Towards Early Detection and Prevention

Finding biomarkers that could help detect diseases before symptoms begin, known as the preclinical period, is critical for testing early interventions. The visible motor symptoms of Parkinson’s occur only after substantial damage or loss of dopamine-producing neurons in regions of the brain that control movement.

“Once symptoms begin, most of the damage has already been done,” said Dr. Goldstein. “You want to be able to detect the disease early on.

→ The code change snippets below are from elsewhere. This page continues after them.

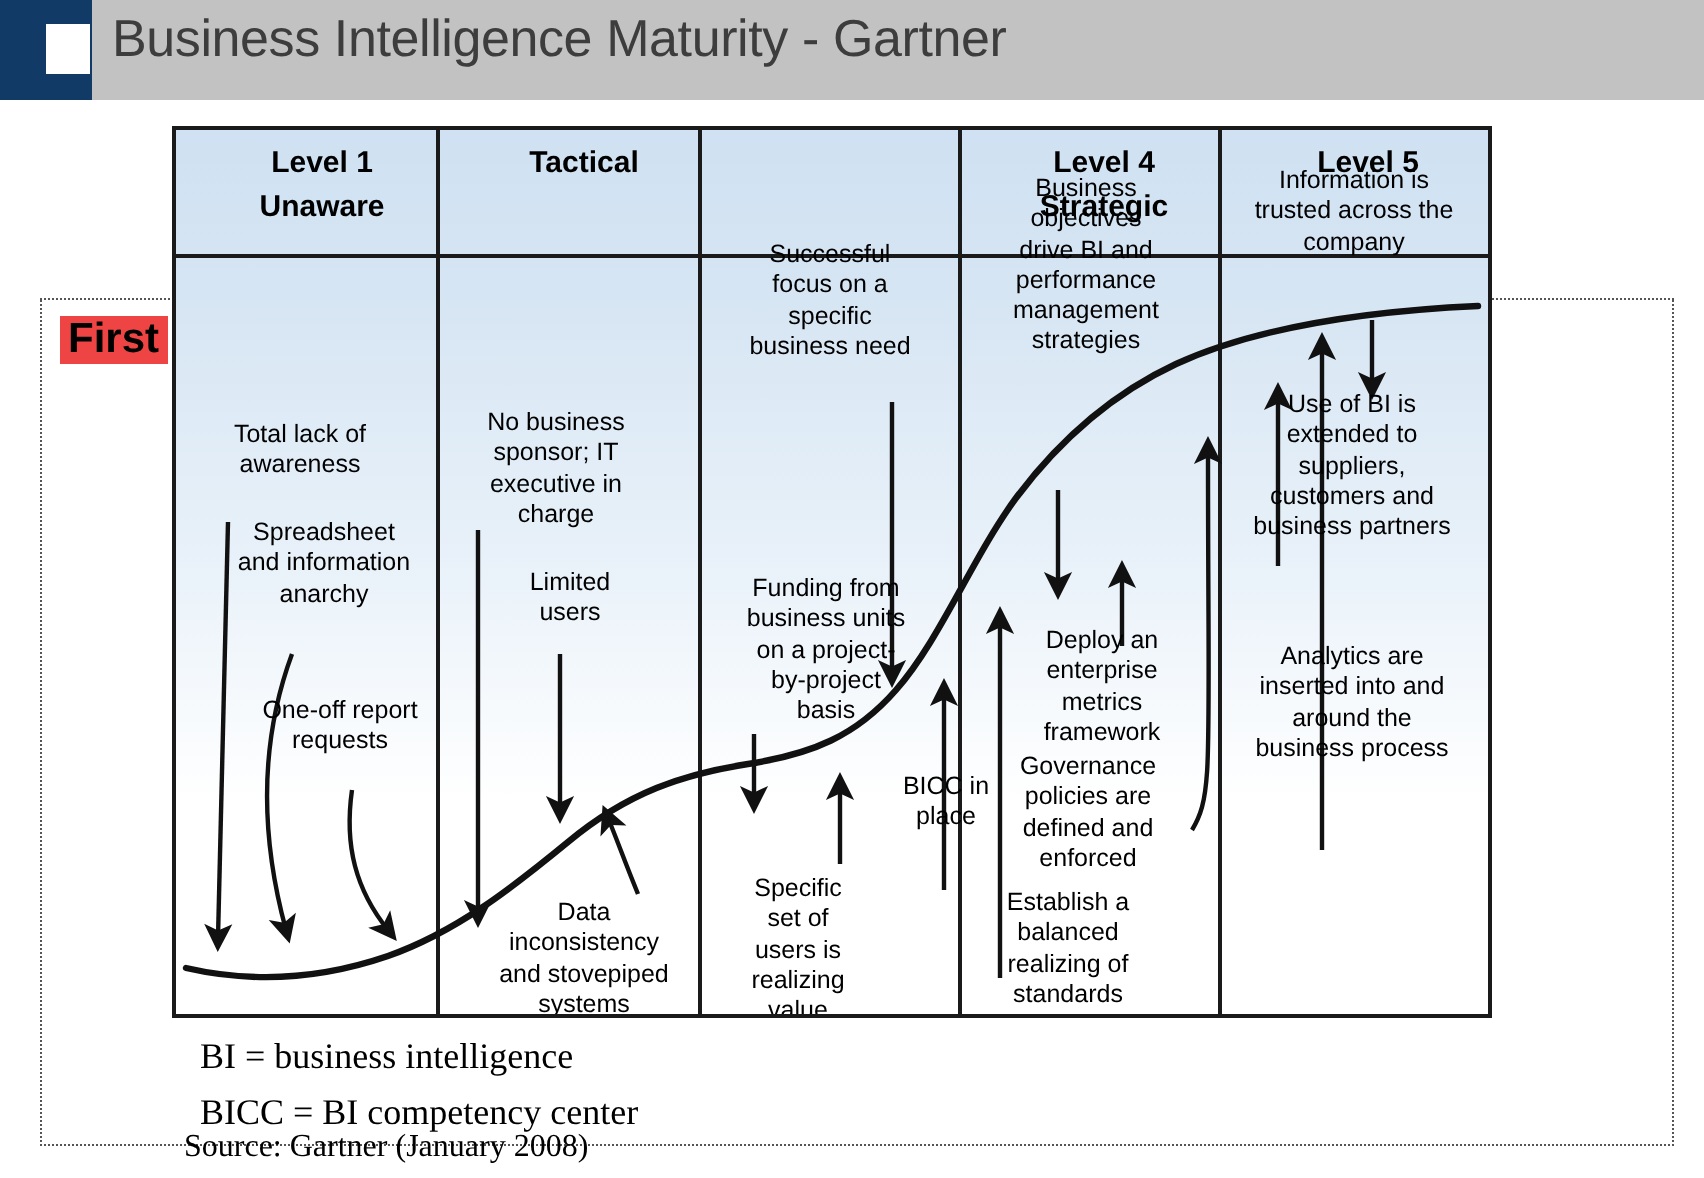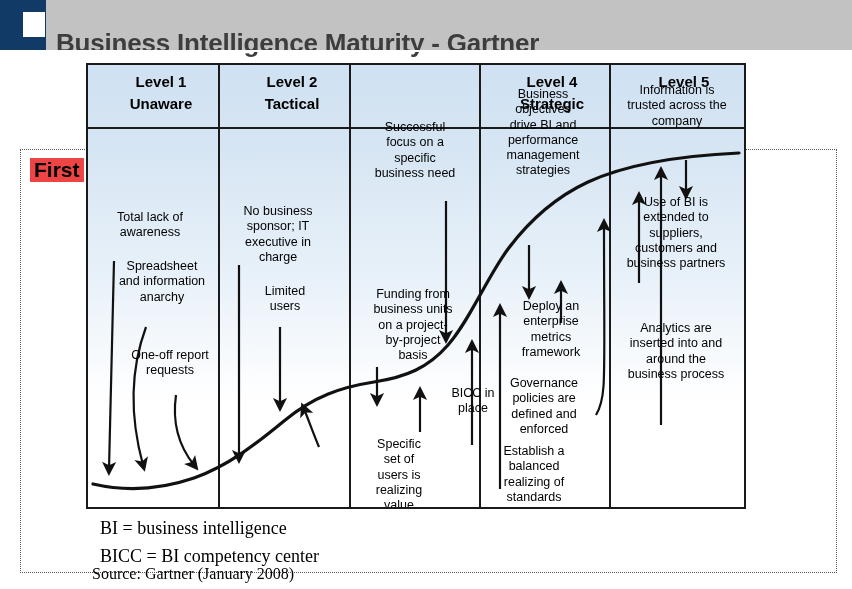--- a/index.html
+++ b/index.html
@@ -26,8 +26,8 @@
   }
   #title-text {
     position:absolute; left:56px; top:4px;
-    font-size:26px; font-weight:bold; color:#3d3d3d;
-    letter-spacing:-0.2px; white-space:nowrap;margin-top:24px;
+    font-size:26px; font-weight:normal; color:#3d3d3d;
+    letter-spacing:-0.2px; white-space:nowrap;
   }
   #titlebar-underline {
     position:absolute; left:0; top:50px; width:852px; height:2px;

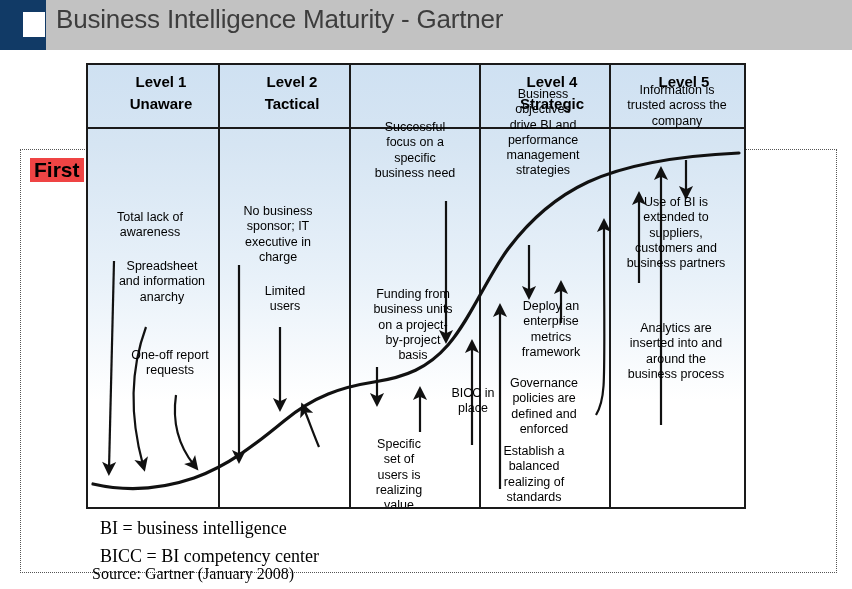--- a/index.html
+++ b/index.html
@@ -117,7 +117,6 @@
     <span class="hl">Unaware</span>
   </div>
   <div class="col-header" style="left:132px;">
-    <span class="hl">Level 2</span>
     <span class="hl">Tactical</span>
   </div>
   <div class="col-header" style="left:392px;">

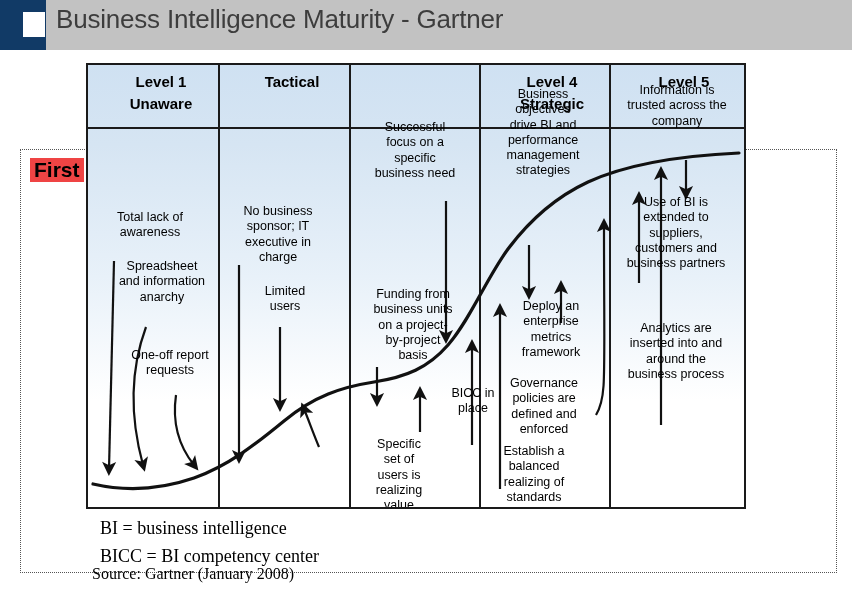--- a/index.html
+++ b/index.html
@@ -206,7 +206,7 @@
 performance
 management
 strategies</div>
-  <div class="note" style="left:412px; top:234px; width:102px;">Deploy an
+  <div class="note" style="left:412px; top:248px; width:102px;">Deploy an
 enterprise
 metrics
 framework</div>

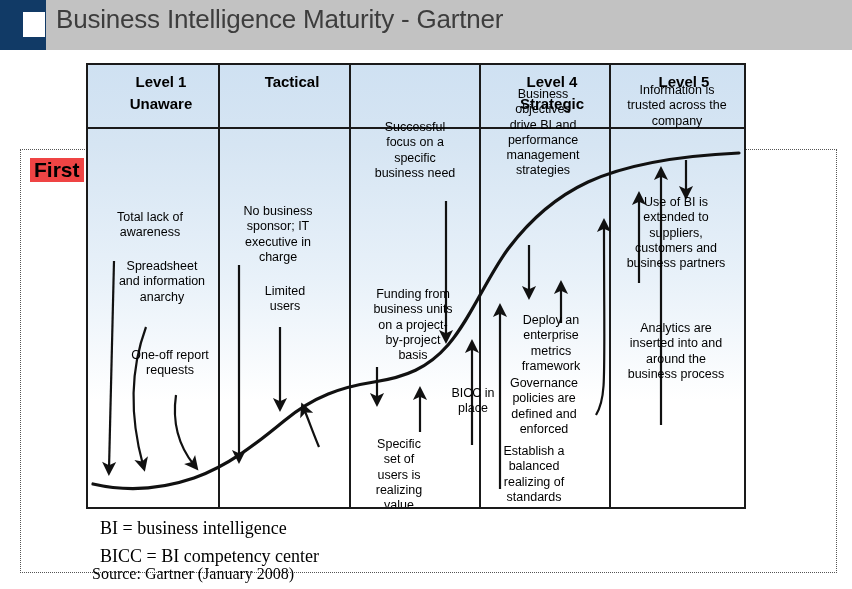--- a/index.html
+++ b/index.html
@@ -182,6 +182,10 @@
 charge</div>
   <div class="note" style="left:152px; top:219px; width:90px;">Limited
 users</div>
+  <div class="note" style="left:142px; top:384px; width:124px;">Data
+inconsistency
+and stovepiped
+systems</div>
 
   <div class="note" style="left:268px; top:55px; width:118px;">Successful
 focus on a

If you could salvage the dopamine terminals that are sick but not yet dead, then you might be able to prolong the time before the person shows symptoms.”

Using the PET scans to identify people with preclinical Lewy body diseases could enable testing of preventative approaches such as lifestyle modifications, dietary supplements, or medications.

Reference: “Cardiac noradrenergic deficiency revealed by 18F-dopamine positron emission tomography identifies preclinical central Lewy body diseases” by David S. Goldstein, Courtney Holmes, Patti Sullivan, Grisel Lopez, Janna Gelsomino, Sarah Moore, Risa Isonaka, Tianxia Wu and Yehonatan Sharabi, 26 October 2023, Journal of Clinical Investigation.